It's been three years since I left the shire for more than a day and the journey, or the descent into Cornwall was full of joy and some sadness as familiar roads reminded me of past holidays, places we might stop, views we all marvelled at. In particular, I felt the absence of our dog, our brown lab Morti who died at the start of the Covid pandemic. All that long journey it was as if he was with me, dogs came up to me tails wagging and I could sense his nose pressed to the car window as the air changed from chalk dusted seed filled Wiltshire through Dorset - old fossils, heathland and London Clay through to Devon - the greensand of the Blackdowns, heathy grassland and shale, a tang of iron from the red oxidising sandstone, to the greying granite of Dartmoor where the air has settled from the collision of tectonic plates leaving an acidic taste on the palate. We holidayed in South Devon nearly every year and these smells and traces on the tongue resonate the most, along with the sense of lush greens and folding in of hill and valley from the more open plains and valleys of Wiltshire. The rich geological patchwork is largely untouched by the ice age scouring of the spiny ribs of Wiltshire and Dorset. We are unhurriedly heading towards the Tamar having decided to dip into Plymouth where copper and arsenic were once shipped from the Devon mines and now, this ocean city sings of Navy, culture, and a wealth that papers over poverty, aspiring to create a grand gateway to Cornwall.

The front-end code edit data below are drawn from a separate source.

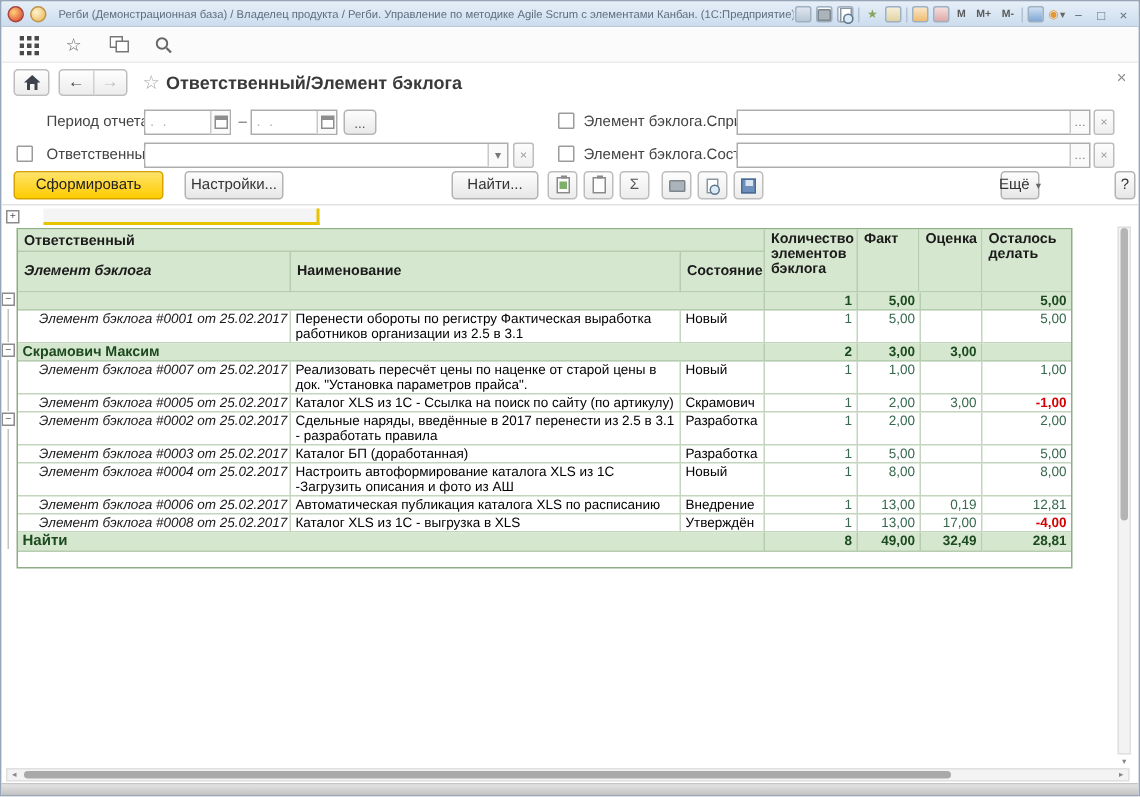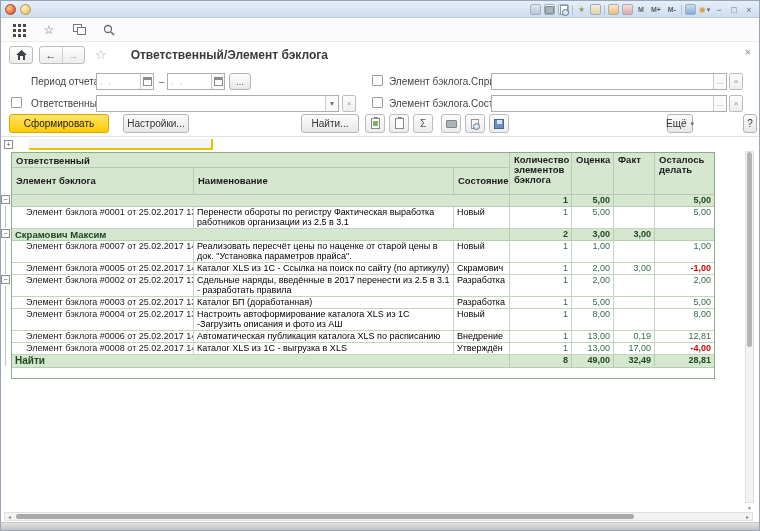"Регби (Демонстрационная база) / Владелец" span.wtitle { html: none -> <span>Регби (Демонстрационная база) / Владелец продукта / Регби. Управление по методике Agile Scrum с элементами Канбан. (1С:Предприятие)</span> }
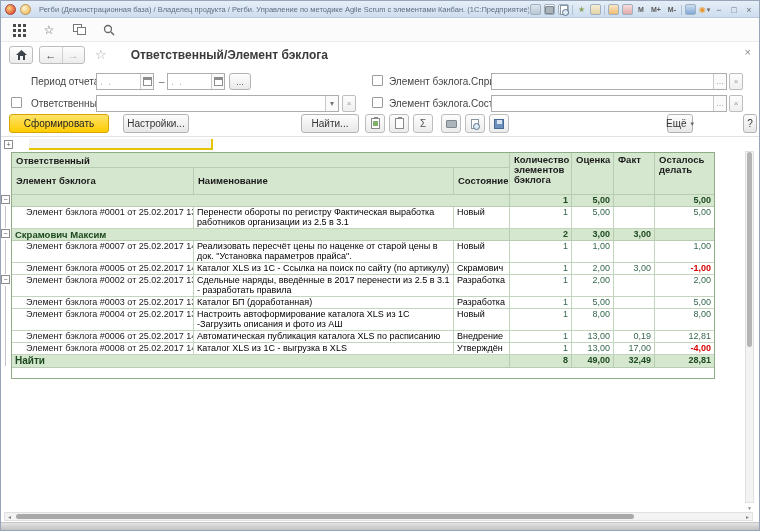"Ответственный/Элемент бэклога" .ptitle { margin-left: 24px -> 4px }
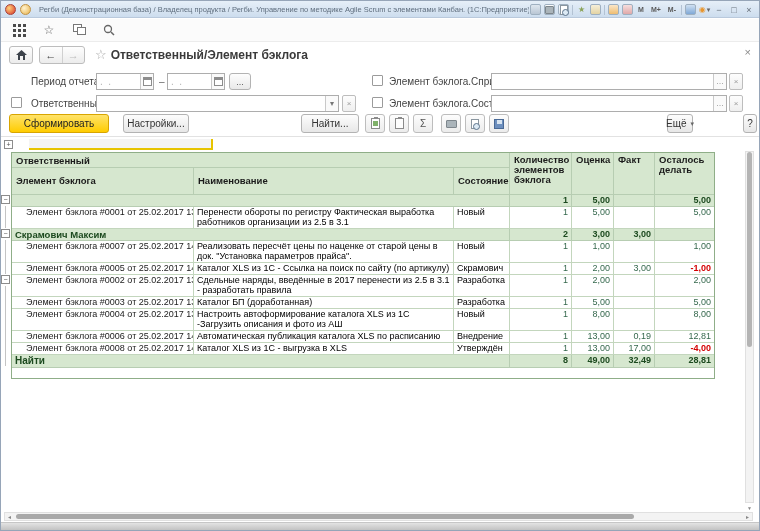"Оценка" div.th { order: before "Факт" -> after "Факт" }
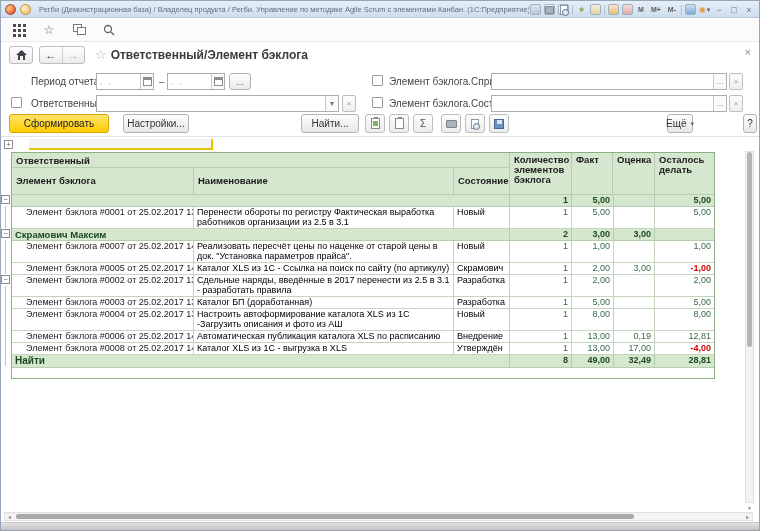"Элемент бэклога" .c-item { font-style: none -> italic }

And so we cross the Tamar duly heading towards Bodmin and the swept, granite moors of Jamaica Inn before dipping down to St Austell in search of sea glimpses and that wet, loamy fern-filled, tree-arching comfort of cornish coast roads. We weave between coast and sub-coast before diving down the zig-zagged roads to Mevagissy (Lannvorek) an ancient fishing harbour, where the houses and cottages cling to the hills like limpets and the fifteenth-century Fountain Inn snuggles under the cliff, and a maze of streets wind around the harbour guarded by a small lighthouse. A boat trip from here might afford you a glimpse of dolphin. We ate at the street food van beside the harbour, salt and pepper squid with frites - freshly cooked and delicious. Then having been on-track in terms of our planned three hours to Cornwall - typically, our schedule fell apart as Cornish time and tides crept like a sea-mist upon us and having chatted with the man in the Yarn shop (aptly named) mourned the retirement of the Potter over the road whose lovely mugs and pots and plates seemed to sadly display themselves in the shop window we then meandered to the Lost Gardens of Heligan to subject our calves and feet to the constant delight of beautifully rescued vistas of planting, landscapes, woodlands and jungle! It was too much for one visit and the Burma Rope bridge finished off my travel-weary feet, so it was time to go. My senses overloaded with scents floral and more exotic we headed out through the shop (as is the way of all things) via the Farm shop and set our course for Falmouth.
I am an adventurer and the eldest is an excellent navigator, so it was only a short while before we found ourselves 'off the main track' again in search of those uplifting sea-vistas and weaving along single-track lanes, submerged in sunken clay and stone, tumbled barns and leafy ferns creating magical secret ways to hidden kingdoms. I have learnt from my Devonian adventures that there is no shame in reversing, don't moan, don't panic - if you meet another car (or tractor), reverse to the nearest passing place. Hence, as I drove and marveled at the old roads, the valleys and old farms, my inner monkey frequently cried "passing place!' as we circumnavigated a small stretch of coast passing Gorran, Caerhayes and Veryan before heading through Tregony and onwards to Truro, the southernmost City. Cornwall's only City. A glossy, traffic-congested centre of commerce and leisure where two rivers merge into one.Truro always seems like a sausage mixer, you are squeezed through it and emerge the other side, forever changed. Our progression to Falmouth and then Maenporth was mercifully direct and straightforward. The sandy beach at Maenporth after a typically wide-then-narrow-wide-then-sharp-bend-narrow-then-narrower was a welcome sight, and my Sea Fever instantly becalmed by the gentle rolling surf and the open aspect of this once important harbour turned hang-out beach. After locating Wave Watchers (our apartment on the rising hill, leading out of Maenporth towards Glendurgan) we finally stopped, and settled in for the night, the waves lulling our travel-weary selves into a state of expectant sleep, where pirates marauded and miners mined and fishermen set sail, ever hopeful of a 'good catch'.